Take every entry below and copy it out word for word.

Front-end code change data:
━━━━

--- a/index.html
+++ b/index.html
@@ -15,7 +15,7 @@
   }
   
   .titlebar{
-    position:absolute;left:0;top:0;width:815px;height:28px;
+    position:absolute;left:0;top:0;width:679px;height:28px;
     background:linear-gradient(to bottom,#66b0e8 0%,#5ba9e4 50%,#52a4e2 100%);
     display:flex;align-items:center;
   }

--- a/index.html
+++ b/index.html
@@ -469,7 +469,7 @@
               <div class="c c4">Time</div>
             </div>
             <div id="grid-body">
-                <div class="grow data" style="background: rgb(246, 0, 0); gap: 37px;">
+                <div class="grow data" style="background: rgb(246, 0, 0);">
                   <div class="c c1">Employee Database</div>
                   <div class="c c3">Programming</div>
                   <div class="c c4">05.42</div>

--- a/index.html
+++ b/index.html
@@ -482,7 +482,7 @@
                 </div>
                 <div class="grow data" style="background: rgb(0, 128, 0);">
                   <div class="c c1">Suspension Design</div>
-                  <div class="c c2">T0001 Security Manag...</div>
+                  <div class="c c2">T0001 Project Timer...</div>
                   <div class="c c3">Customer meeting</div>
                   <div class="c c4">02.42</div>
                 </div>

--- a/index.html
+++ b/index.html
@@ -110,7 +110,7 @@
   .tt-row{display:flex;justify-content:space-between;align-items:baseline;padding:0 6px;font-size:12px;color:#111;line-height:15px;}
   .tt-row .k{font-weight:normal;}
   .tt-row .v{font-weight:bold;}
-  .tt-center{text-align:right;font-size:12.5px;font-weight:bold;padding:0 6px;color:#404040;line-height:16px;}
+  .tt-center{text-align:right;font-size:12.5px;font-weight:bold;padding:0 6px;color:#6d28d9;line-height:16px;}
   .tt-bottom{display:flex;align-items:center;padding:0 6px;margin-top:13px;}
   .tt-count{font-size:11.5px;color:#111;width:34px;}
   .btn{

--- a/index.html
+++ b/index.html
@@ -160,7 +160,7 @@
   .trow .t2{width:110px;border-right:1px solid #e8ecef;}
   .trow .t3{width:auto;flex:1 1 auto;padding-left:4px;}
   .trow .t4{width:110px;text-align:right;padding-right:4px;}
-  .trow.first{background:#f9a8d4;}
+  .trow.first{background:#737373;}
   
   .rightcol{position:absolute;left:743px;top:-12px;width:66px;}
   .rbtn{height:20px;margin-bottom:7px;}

━━━━

■ **YOUR RESPONSE**:
--- a/index.html
+++ b/index.html
@@ -15,7 +15,7 @@
   }
   
   .titlebar{
-    position:absolute;left:0;top:0;width:815px;height:28px;
+    position:absolute;left:0;top:0;width:679px;height:28px;
     background:linear-gradient(to bottom,#66b0e8 0%,#5ba9e4 50%,#52a4e2 100%);
     display:flex;align-items:center;
   }

--- a/index.html
+++ b/index.html
@@ -469,7 +469,7 @@
               <div class="c c4">Time</div>
             </div>
             <div id="grid-body">
-                <div class="grow data" style="background: rgb(246, 0, 0); gap: 37px;">
+                <div class="grow data" style="background: rgb(246, 0, 0);">
                   <div class="c c1">Employee Database</div>
                   <div class="c c3">Programming</div>
                   <div class="c c4">05.42</div>

--- a/index.html
+++ b/index.html
@@ -482,7 +482,7 @@
                 </div>
                 <div class="grow data" style="background: rgb(0, 128, 0);">
                   <div class="c c1">Suspension Design</div>
-                  <div class="c c2">T0001 Security Manag...</div>
+                  <div class="c c2">T0001 Project Timer...</div>
                   <div class="c c3">Customer meeting</div>
                   <div class="c c4">02.42</div>
                 </div>

--- a/index.html
+++ b/index.html
@@ -110,7 +110,7 @@
   .tt-row{display:flex;justify-content:space-between;align-items:baseline;padding:0 6px;font-size:12px;color:#111;line-height:15px;}
   .tt-row .k{font-weight:normal;}
   .tt-row .v{font-weight:bold;}
-  .tt-center{text-align:right;font-size:12.5px;font-weight:bold;padding:0 6px;color:#404040;line-height:16px;}
+  .tt-center{text-align:right;font-size:12.5px;font-weight:bold;padding:0 6px;color:#6d28d9;line-height:16px;}
   .tt-bottom{display:flex;align-items:center;padding:0 6px;margin-top:13px;}
   .tt-count{font-size:11.5px;color:#111;width:34px;}
   .btn{

--- a/index.html
+++ b/index.html
@@ -160,7 +160,7 @@
   .trow .t2{width:110px;border-right:1px solid #e8ecef;}
   .trow .t3{width:auto;flex:1 1 auto;padding-left:4px;}
   .trow .t4{width:110px;text-align:right;padding-right:4px;}
-  .trow.first{background:#f9a8d4;}
+  .trow.first{background:#737373;}
   
   .rightcol{position:absolute;left:743px;top:-12px;width:66px;}
   .rbtn{height:20px;margin-bottom:7px;}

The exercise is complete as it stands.